Q - How did you get into Web Analytics? What is it about this field that attracted your interest?
AK - I ended up in Web Analytics by pure chance.
My former roles were in decision support systems, both on the business and technical side of the fence. The Intuit job, my foray into web analytics, was attractive more because of the people and the company.
But I had always been fascinated by the web and the job allowed me to put my experience in decision support with the fantastic piece of art that the web is.
At some level it was lucky to get into web analytics with no baggage or hang ups or having read any books, it allowed me to bring a fresh and completely different perspective to it.
Q - In your study of web site user behavior, what are some of the most surprising results you've found?
AK - I am surprised that even in 2007 given how pervasive the web is and how it is used that we continue to obsess on conversion rates, essentially solving for a minority of site traffic as if people came to our sites for just one purpose.
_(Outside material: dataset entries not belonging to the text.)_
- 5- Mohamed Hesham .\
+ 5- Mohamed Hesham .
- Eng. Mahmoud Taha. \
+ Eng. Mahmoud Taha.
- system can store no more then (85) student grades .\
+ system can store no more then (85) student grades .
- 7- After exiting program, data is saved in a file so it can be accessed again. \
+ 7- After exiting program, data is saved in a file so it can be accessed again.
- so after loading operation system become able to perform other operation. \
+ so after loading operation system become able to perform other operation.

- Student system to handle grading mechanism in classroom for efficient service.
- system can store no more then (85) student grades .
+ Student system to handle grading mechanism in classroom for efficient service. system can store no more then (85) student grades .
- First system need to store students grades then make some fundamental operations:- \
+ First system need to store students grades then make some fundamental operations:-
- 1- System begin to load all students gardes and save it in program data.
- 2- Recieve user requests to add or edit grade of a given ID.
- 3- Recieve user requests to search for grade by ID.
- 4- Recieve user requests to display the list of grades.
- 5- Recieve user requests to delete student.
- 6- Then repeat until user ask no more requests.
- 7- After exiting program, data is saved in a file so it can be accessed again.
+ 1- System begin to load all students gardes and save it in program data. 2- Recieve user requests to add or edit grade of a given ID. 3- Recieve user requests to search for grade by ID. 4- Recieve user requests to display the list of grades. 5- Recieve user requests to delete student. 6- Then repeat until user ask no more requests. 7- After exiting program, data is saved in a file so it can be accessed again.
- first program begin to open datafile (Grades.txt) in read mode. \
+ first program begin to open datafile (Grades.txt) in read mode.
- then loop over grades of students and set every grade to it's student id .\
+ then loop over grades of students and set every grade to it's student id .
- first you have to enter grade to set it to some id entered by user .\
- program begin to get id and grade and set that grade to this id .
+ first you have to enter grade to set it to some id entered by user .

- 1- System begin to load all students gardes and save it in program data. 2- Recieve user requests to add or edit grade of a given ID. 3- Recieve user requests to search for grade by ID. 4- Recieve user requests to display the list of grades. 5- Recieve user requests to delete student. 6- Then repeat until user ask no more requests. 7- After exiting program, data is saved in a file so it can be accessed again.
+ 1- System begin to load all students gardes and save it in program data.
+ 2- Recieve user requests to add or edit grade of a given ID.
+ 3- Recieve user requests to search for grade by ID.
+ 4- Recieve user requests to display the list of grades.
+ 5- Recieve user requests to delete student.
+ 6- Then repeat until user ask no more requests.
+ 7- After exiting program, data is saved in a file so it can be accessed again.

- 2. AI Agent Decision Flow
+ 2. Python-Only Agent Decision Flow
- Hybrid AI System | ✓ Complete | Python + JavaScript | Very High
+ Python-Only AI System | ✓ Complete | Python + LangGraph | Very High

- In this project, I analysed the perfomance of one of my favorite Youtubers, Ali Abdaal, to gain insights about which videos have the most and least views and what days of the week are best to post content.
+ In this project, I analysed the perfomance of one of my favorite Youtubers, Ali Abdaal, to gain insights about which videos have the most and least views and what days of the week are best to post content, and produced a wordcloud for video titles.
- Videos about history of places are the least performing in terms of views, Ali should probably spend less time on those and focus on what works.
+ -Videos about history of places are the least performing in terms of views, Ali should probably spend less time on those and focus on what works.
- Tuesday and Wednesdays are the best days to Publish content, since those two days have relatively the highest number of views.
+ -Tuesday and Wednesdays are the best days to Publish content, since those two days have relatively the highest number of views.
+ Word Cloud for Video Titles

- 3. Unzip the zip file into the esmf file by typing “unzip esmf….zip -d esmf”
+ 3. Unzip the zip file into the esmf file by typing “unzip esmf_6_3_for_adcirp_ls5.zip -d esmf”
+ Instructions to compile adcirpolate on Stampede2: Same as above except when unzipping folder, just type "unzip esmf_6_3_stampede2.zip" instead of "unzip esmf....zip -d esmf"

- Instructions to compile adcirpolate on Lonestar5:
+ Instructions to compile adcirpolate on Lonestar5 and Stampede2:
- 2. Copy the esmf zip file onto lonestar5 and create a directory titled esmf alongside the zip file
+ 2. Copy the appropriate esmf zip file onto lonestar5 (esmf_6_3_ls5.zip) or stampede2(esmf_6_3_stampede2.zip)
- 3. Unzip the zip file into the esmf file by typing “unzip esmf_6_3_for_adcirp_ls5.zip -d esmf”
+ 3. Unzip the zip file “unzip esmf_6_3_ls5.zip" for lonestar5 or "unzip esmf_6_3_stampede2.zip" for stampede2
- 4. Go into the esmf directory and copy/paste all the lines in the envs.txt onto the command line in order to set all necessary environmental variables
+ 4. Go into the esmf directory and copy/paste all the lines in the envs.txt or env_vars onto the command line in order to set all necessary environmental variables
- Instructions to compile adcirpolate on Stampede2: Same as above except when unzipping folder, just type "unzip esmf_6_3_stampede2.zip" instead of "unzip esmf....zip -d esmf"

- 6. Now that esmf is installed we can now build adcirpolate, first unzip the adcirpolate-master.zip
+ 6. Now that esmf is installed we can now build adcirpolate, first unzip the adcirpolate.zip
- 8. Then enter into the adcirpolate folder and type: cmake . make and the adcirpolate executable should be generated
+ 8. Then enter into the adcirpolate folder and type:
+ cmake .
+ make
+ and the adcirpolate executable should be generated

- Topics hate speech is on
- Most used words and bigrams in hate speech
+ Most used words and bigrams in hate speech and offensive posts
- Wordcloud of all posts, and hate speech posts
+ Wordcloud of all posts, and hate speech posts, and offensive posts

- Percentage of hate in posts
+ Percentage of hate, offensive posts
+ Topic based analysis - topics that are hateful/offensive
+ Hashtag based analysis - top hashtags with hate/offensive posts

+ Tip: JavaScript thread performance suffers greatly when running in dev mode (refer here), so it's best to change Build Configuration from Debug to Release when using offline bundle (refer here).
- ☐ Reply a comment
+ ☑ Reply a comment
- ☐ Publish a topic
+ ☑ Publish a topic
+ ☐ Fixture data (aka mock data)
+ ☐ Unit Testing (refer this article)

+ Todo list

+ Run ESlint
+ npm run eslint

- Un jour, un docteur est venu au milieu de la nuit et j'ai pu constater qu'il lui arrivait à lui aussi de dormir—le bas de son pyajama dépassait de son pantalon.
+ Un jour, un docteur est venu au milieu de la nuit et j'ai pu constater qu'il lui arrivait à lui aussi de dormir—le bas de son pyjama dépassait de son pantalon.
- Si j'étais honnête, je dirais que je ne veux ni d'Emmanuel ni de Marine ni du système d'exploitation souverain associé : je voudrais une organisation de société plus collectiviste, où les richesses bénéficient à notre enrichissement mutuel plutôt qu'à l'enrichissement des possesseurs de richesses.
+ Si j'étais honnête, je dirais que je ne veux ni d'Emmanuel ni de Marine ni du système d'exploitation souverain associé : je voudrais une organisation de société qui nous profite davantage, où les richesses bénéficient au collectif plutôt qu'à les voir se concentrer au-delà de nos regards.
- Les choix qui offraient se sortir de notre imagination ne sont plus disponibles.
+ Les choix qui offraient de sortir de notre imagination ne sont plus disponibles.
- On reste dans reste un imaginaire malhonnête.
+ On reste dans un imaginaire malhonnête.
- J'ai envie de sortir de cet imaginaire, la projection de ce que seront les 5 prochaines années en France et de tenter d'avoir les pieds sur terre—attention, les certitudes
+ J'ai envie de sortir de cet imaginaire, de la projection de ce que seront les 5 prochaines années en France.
That is so 1997.
I am frequently humbled by the lessons customers have taught me when we listen to them using surveys or multivariate tests or site visits. Cool and sexy is not always enough. Simplicity is the key. Solving for customers and bottom-line is possible. Having clear calls to action on all pages (especially on those where there is no "add to cart button") and the importance of solving for your customer personas (just look at www.newegg.com, no one will call it the prettiest site in the world and yet it consistently outranks www.apple.com and www.amazon.com when it comes to customer satisfaction!) cannot be emphasized enough.
Q - With the benefit of your deep background in this field, what do you think of the Google Analytics product: What are its strengths? Which types of companies is it most useful for? Which areas do you think need to be improved?
AK - I have just published a comprehensive review of all web analytics
vendors - link:
http://www.kaushik.net/avinash
In the video I mention two key strengths of Google Analytics:
1) Data Democracy: Google Analytics is a drop dead easy tool to use and presents a lot of complex web analytics data in a very easy to understand manner. Because of this it flips the traditional web analytics model were a few people in the company had access to the data and shared it with others. With GA you can give everyone access to the tool and they can help themselves.
2) Best of breed search analytics: The reports and segmentation options you'll find in Google Analytics to analyze your site's search data is really good. Perhaps it should not be surprising that a web analytics tool from a search engine is good at that. You don't have to tag your campaigns because of auto tagging which saves hassle and improves data quality. Your data is also imported and integrated and presented with some unique reports.
In terms of who GA is right for...... Google Analytics is right for any company that will benefit from the above two features. The nice thing is that unlike the past were you can rule tools in and out on paper, now you don't have to take a random person's, or a "guru's" opinion, on benefits of the tool. GA is free. Throw it on your site and try it for yourself and using your own data from your own site you can determine if it is right for you.
In terms of what needs improvement.... Currently GA provides 27 pre-built segments that you can apply to any of the 80 odd reports to get 27 times 80 sets of segmented data. But I am selfish. I would love to have even more flexibility when it comes to creating visitor segments that are most relevant to each business.
Q - Your blog, Occam's Razor is one of the most successful blogs in this field. What has blogging meant to you? Are there things you would do differently with the blog if you had to start over?
AK - My wife's opinion is that the blog is our third child. :)
When I started writing the blog a little over a year ago my hope was to have around a thousand visitors a month because that is how many people I thought were my core target audience. Yesterday the number of RSS feed subscribers were at 4,600 and there were 30,000 visitors last month. That in many ways simply astounds me.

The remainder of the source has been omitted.